According to the district, even after cutting $567 million from the budget, it needed to cut $131 million more before the school year ends; the 2009-10 school year has $336 million in new cuts.
Sonia Corleto, mother of six-year-old Ashley Robles of Boyle Heights, said she had not heard about the cancellation and told EGP that summer school is a big help to working parents.
While she understands that schools are not childcare centers, Corleto said people who have no sympathy for working parents’ needs are ignorant.
“They’re crazy, they probably have grown children,” said Corleto, a single mother. “They have not been in the economic situation we are in.”
Corleto was able to enroll her daughter in a summer day care program available to low-income households, where she will be involved in a variety of activities including ballet and swimming, but said the cuts would hurt others not as fortunate.
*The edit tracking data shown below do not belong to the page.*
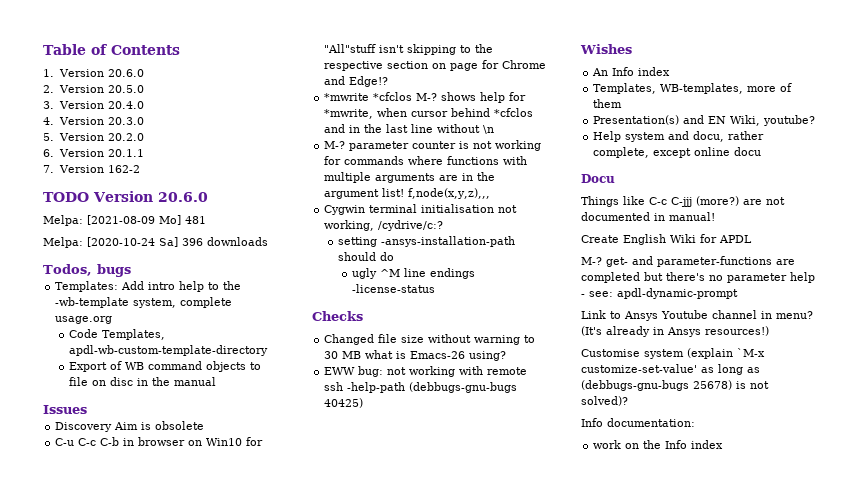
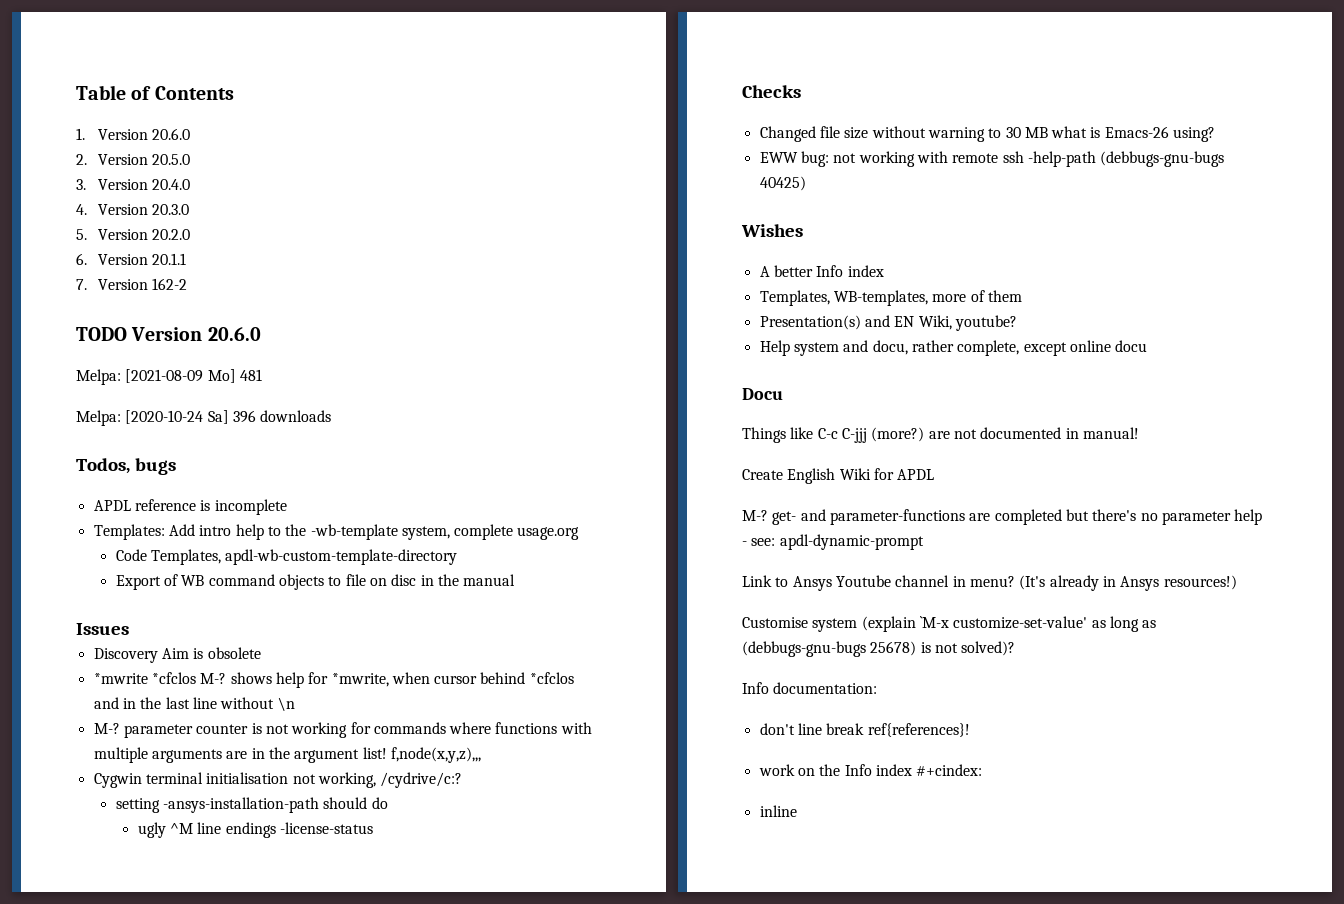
(131, 270) none -> [93,499,287,515] // APDL reference is incomplete
[55,437,264,446] [324,44,494,55] [324,60,547,71] [324,76,389,87] // C-u C-c C-b in browser on Win10 for "All"stuff isn't skipping to the respective section on page for Chrome and Edge!? -> (261, 653) none
[592,68,609,76] An -> [759,265,813,277] A better
(695, 422) none -> [759,723,970,737] // don't line break ref{references}!
(724, 444) none -> [916,764,983,776] [759,805,797,817] #+cindex: // inline

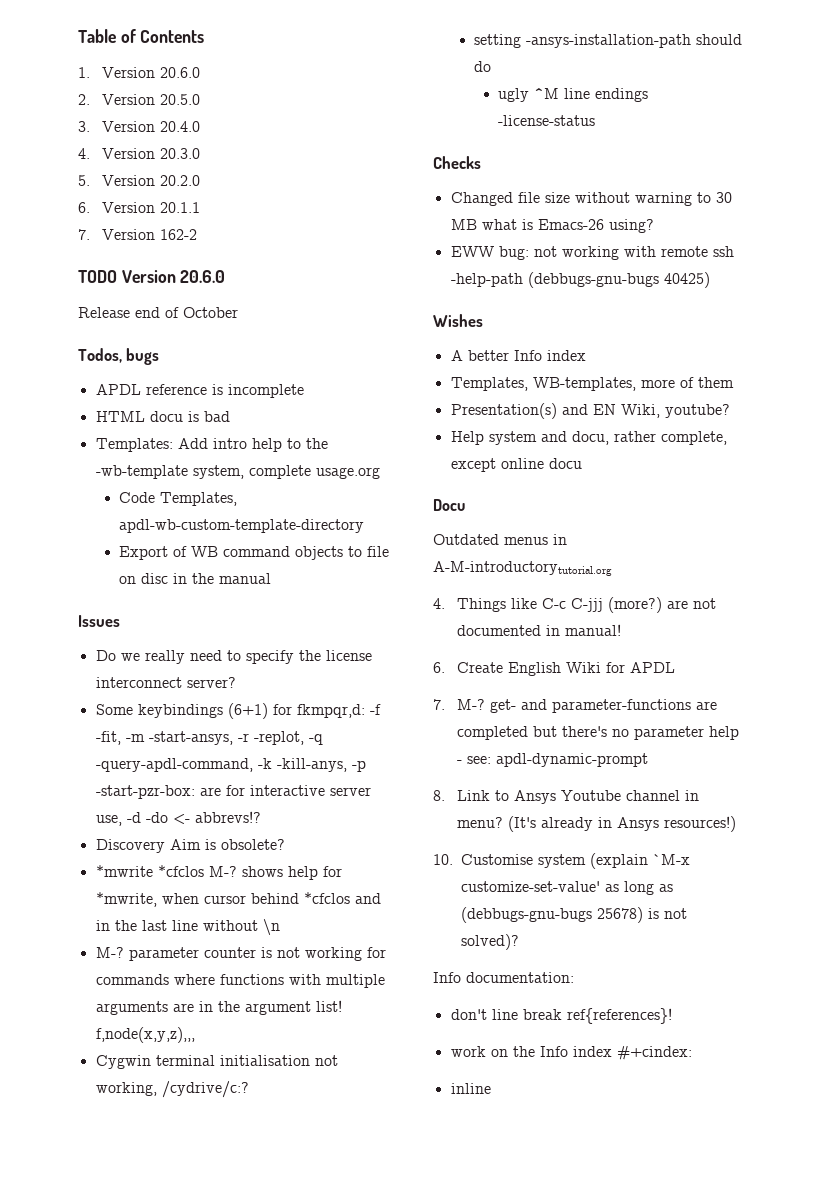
[76,369,262,385] [76,410,332,426] Melpa: [2021-08-09 Mo] 481 // Melpa: [2020-10-24 Sa] 396 downloads -> [78,307,238,318] Release end of October
(287, 507) none -> [95,411,230,422] // HTML docu is bad
(129, 629) none -> [95,650,372,664] [95,677,236,688] [95,703,381,719] [95,731,323,745] [95,758,366,772] [95,785,371,799] [95,811,261,826] // Do we really need to specify the license interconnect server? // Some keybindings (6+1) for fkmpqr,d: -f -fit, -m -start-ansys, -r -replot, -q -query-apdl-command, -k -kill-anys, -p -start-pzr-box: are for interactive server use, -d -do <- abbrevs!?
[207,647,261,659] obsolete -> [220,839,285,850] obsolete?
(783, 394) none -> [433,534,567,545] [433,561,612,576] [433,598,445,609] Outdated menus in A-M-introductorytutorial.org // 4.
(1139, 433) none -> [433,662,445,673] 6.
(935, 474) none -> [433,699,445,710] 7.
(924, 542) none -> [433,790,445,801] 8.
(1237, 582) none -> [433,854,453,865] 10.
“Kids will see things on the streets they shouldn’t,” said Corleto, adding that they may hang out with the wrong people. “First, their grades will drop, then they will do drugs—more than anything that’s the first thing they do.”
Carlen Oropeza, director of operations at the Boys & Girls Club of Los Angeles in Lincoln Heights, told EGP that parents need a secure place for their kids while they work, and often find the Boys & Girls Club is the most affordable option.
The club has increased its academic programs, but not all the instructors have teaching credentials, said Oropeza.
“We do the best we can but we are not summer school,” she said.
Last summer, the Club did not receive a grant it thought it had secured, but if they receive it this year, summer membership dues — about $25 per child — could be free.
While summer membership enrollment has started picking up, Oropeza is not sure if her Boys & Girls Club will be overwhelmed with children who would normally be in summer school.
“It’s hard to tell right now, it was just widely publicized this week,” Oropeza told EGP.
In a previous interview with EGP, Jaime Corral, a counselor for homeless children in LAUSD Districts 5 and 7, said that summer and other vacations are especially hard for homeless children who count on school breakfast and lunches.
Other local school districts have not cancelled their summer school programs, but responding to concerned parents who were told their child’s school had cancelled summer classes, Montebello Unified School District, MUSD, staff issued the following statement: “It has come to our attention that some of our parents have been receiving a computer generated phone message stating that summer school has been cancelled. … It is my speculation that some of our families who live in the LAUSD attendance areas were the recipients of the phone message. MUSD has not cancelled summer school.” MUSD serves Bell Gardens, Commerce, Montebello, and parts of Los Angeles, Monterey Park and Pico Rivera.
Some colleges have also adjusted their summer programs due to the cuts. The Los Angeles Community College District on May 27 announced that it would cancel two summer school sessions due to the deficit shortfall.